**REQUIRED WORK**. Which lines of the data below contain "height"? Please show them all.

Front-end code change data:

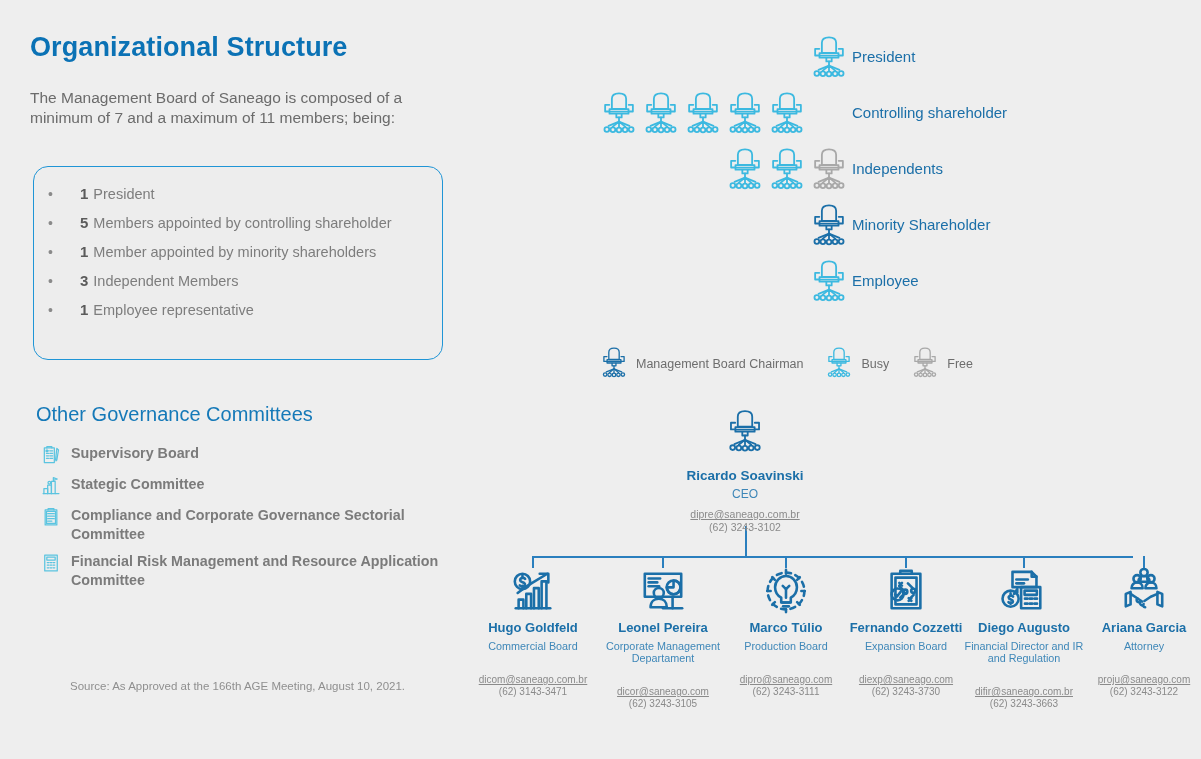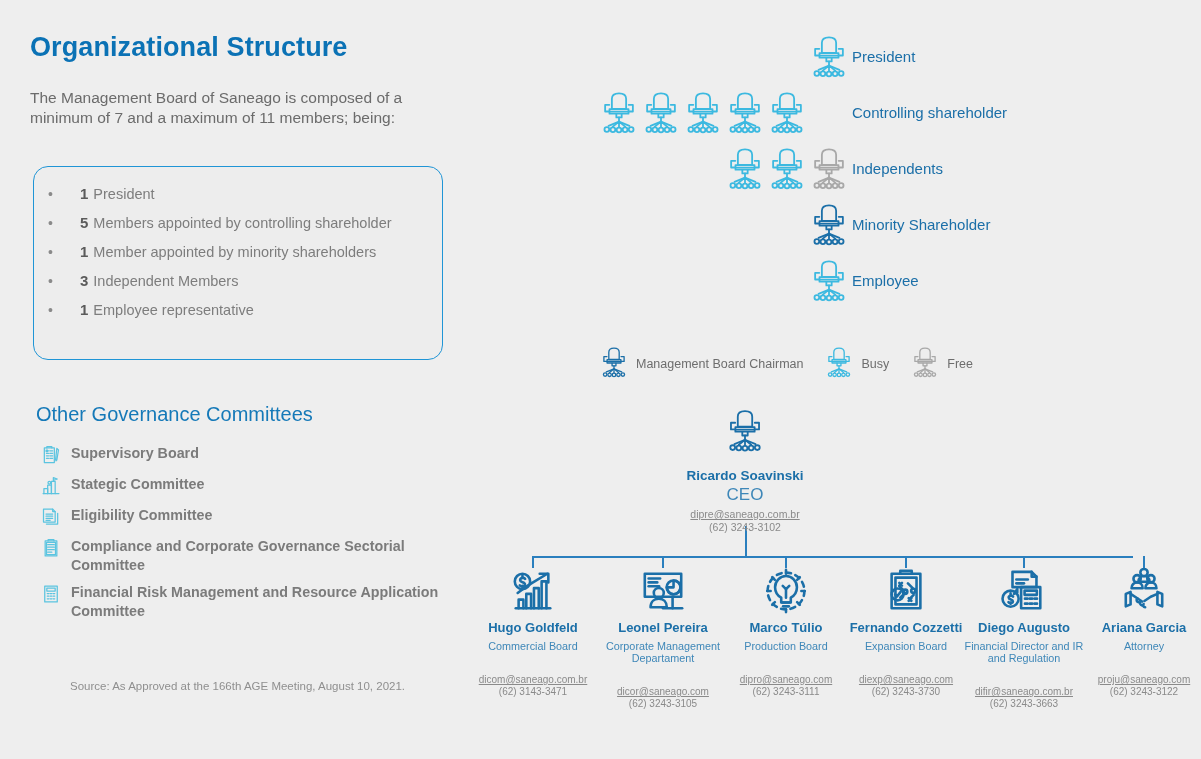--- a/index.html
+++ b/index.html
@@ -68,21 +68,21 @@
   .mini-item{display:flex;align-items:center;margin-right:22px;}
   .mini-chair{width:28px;height:36px;display:block;}
   .mini-label{font-size:12.5px;color:#6d6d6d;margin-left:8px;white-space:nowrap;}
 
   
   #org-chart{left:480px;top:408px;width:700px;height:300px;}
   #ceo-node{
     position:absolute;left:180px;top:0;width:170px;text-align:center;
   }
   .node-name{font-size:13.5px;font-weight:bold;color:#1b6fa8;margin-top:10px;}
-  .node-role{font-size:17px;color:#3e87b8;margin-top:5px;line-height:13px;}
+  .node-role{font-size:12px;color:#3e87b8;margin-top:5px;line-height:13px;}
   .node-mail{font-size:10.5px;color:#8a8a8a;text-decoration:underline;margin-top:7px;}
   .node-phone{font-size:10.5px;color:#8a8a8a;margin-top:1px;}
   .ceo-chair{width:40px;height:50px;margin:0 auto;display:block;}
 
   .connector{position:absolute;background:#2a7fbe;}
   .report-node{position:absolute;width:132px;text-align:center;top:160px;}
   .report-icon{width:46px;height:46px;margin:0 auto 6px auto;display:block;}
   .rn-name{font-size:13px;font-weight:bold;color:#1b6fa8;}
   .rn-role{font-size:10.8px;color:#3e87b8;margin-top:5px;line-height:12px;}
   .rn-mail{font-size:10px;color:#8a8a8a;text-decoration:underline;margin-top:22px;display:block;}
@@ -159,36 +159,20 @@
             <circle cx="10" cy="8" r="1.6"></circle>
           </g>
         </svg>
       </span>
       <span class="committee-label">Stategic Committee</span>
     </div>
     <div class="committee-row">
       <span class="committee-icon">
         <svg viewBox="0 0 24 24" width="20" height="20">
           <g fill="none" stroke="#5bc4e0" stroke-width="1.5" stroke-linecap="round" stroke-linejoin="round">
-            <path d="M3 2.5 H14 L17 5.5 V18 H3 Z"></path>
-            <path d="M14 2.5 V5.5 H17"></path>
-            <path d="M6 8.5 H14"></path>
-            <path d="M6 11 H14"></path>
-            <path d="M6 13.5 H14"></path>
-            <path d="M6 16 H11"></path>
-            <path d="M6.5 20.5 H20 V7.5"></path>
-          </g>
-        </svg>
-      </span>
-      <span class="committee-label">Eligibility Committee</span>
-    </div>
-    <div class="committee-row">
-      <span class="committee-icon">
-        <svg viewBox="0 0 24 24" width="20" height="20">
-          <g fill="none" stroke="#5bc4e0" stroke-width="1.5" stroke-linecap="round" stroke-linejoin="round">
             <path d="M5 3.5 H19 V21.5 H5 Z"></path>
             <path d="M8.5 3.5 V2 H15.5 V3.5"></path>
             <path d="M8 8 H16"></path>
             <path d="M8 11 H16"></path>
             <path d="M8 14 H16"></path>
             <path d="M8 17 H13"></path>
             <rect x="6.6" y="5.2" width="10.8" height="14.6"></rect>
           </g>
         </svg>
       </span>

**WRITTEN ANSWER**.
   .mini-chair{width:28px;height:36px;display:block;}
   #org-chart{left:480px;top:408px;width:700px;height:300px;}
-  .node-role{font-size:17px;color:#3e87b8;margin-top:5px;line-height:13px;}
+  .node-role{font-size:12px;color:#3e87b8;margin-top:5px;line-height:13px;}
   .ceo-chair{width:40px;height:50px;margin:0 auto;display:block;}
   .report-icon{width:46px;height:46px;margin:0 auto 6px auto;display:block;}
   .rn-role{font-size:10.8px;color:#3e87b8;margin-top:5px;line-height:12px;}
         <svg viewBox="0 0 24 24" width="20" height="20">
-        <svg viewBox="0 0 24 24" width="20" height="20">
             <rect x="6.6" y="5.2" width="10.8" height="14.6"></rect>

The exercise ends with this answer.